**** Information given
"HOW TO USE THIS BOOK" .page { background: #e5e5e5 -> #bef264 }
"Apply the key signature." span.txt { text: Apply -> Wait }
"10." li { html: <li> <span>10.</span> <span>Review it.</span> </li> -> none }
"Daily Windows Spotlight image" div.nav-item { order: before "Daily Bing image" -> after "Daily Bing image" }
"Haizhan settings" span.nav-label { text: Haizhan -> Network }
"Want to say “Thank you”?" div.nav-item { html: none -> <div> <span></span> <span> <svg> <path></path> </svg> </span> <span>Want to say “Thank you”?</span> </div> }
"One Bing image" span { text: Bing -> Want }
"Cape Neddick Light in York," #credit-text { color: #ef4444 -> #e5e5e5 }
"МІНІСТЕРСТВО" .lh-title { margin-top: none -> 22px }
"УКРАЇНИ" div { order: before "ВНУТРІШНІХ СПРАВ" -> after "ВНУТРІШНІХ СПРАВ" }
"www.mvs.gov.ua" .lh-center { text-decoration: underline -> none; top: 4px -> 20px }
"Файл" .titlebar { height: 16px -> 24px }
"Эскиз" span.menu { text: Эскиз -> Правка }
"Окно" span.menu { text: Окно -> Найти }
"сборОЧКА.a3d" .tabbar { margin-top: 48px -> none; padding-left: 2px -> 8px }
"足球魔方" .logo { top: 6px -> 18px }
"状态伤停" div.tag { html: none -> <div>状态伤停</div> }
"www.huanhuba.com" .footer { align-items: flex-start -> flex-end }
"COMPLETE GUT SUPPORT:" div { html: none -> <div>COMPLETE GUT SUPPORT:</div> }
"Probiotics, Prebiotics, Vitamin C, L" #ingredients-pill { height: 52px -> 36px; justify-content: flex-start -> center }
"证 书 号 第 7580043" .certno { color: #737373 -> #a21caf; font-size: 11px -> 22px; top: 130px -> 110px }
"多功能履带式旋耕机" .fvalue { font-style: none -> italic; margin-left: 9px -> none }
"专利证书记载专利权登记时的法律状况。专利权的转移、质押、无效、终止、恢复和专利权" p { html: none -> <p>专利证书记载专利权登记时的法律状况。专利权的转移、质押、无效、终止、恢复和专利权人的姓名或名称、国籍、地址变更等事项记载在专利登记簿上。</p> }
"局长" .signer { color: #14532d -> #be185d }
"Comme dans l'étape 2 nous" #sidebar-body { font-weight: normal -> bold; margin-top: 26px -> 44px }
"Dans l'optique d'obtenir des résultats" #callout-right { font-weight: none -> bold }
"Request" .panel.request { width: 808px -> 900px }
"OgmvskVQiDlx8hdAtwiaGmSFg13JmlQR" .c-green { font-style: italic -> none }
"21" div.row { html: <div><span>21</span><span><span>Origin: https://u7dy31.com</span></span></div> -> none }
********
• **What you will do**: Look above for the line with "text: Apply ->" and the line with "dans l'étape 2", and reproduce exactly those two lines plus every line between, nothing more.

• **Your response**:
"Apply the key signature." span.txt { text: Apply -> Wait }
"10." li { html: <li> <span>10.</span> <span>Review it.</span> </li> -> none }
"Daily Windows Spotlight image" div.nav-item { order: before "Daily Bing image" -> after "Daily Bing image" }
"Haizhan settings" span.nav-label { text: Haizhan -> Network }
"Want to say “Thank you”?" div.nav-item { html: none -> <div> <span></span> <span> <svg> <path></path> </svg> </span> <span>Want to say “Thank you”?</span> </div> }
"One Bing image" span { text: Bing -> Want }
"Cape Neddick Light in York," #credit-text { color: #ef4444 -> #e5e5e5 }
"МІНІСТЕРСТВО" .lh-title { margin-top: none -> 22px }
"УКРАЇНИ" div { order: before "ВНУТРІШНІХ СПРАВ" -> after "ВНУТРІШНІХ СПРАВ" }
"www.mvs.gov.ua" .lh-center { text-decoration: underline -> none; top: 4px -> 20px }
"Файл" .titlebar { height: 16px -> 24px }
"Эскиз" span.menu { text: Эскиз -> Правка }
"Окно" span.menu { text: Окно -> Найти }
"сборОЧКА.a3d" .tabbar { margin-top: 48px -> none; padding-left: 2px -> 8px }
"足球魔方" .logo { top: 6px -> 18px }
"状态伤停" div.tag { html: none -> <div>状态伤停</div> }
"www.huanhuba.com" .footer { align-items: flex-start -> flex-end }
"COMPLETE GUT SUPPORT:" div { html: none -> <div>COMPLETE GUT SUPPORT:</div> }
"Probiotics, Prebiotics, Vitamin C, L" #ingredients-pill { height: 52px -> 36px; justify-content: flex-start -> center }
"证 书 号 第 7580043" .certno { color: #737373 -> #a21caf; font-size: 11px -> 22px; top: 130px -> 110px }
"多功能履带式旋耕机" .fvalue { font-style: none -> italic; margin-left: 9px -> none }
"专利证书记载专利权登记时的法律状况。专利权的转移、质押、无效、终止、恢复和专利权" p { html: none -> <p>专利证书记载专利权登记时的法律状况。专利权的转移、质押、无效、终止、恢复和专利权人的姓名或名称、国籍、地址变更等事项记载在专利登记簿上。</p> }
"局长" .signer { color: #14532d -> #be185d }
"Comme dans l'étape 2 nous" #sidebar-body { font-weight: normal -> bold; margin-top: 26px -> 44px }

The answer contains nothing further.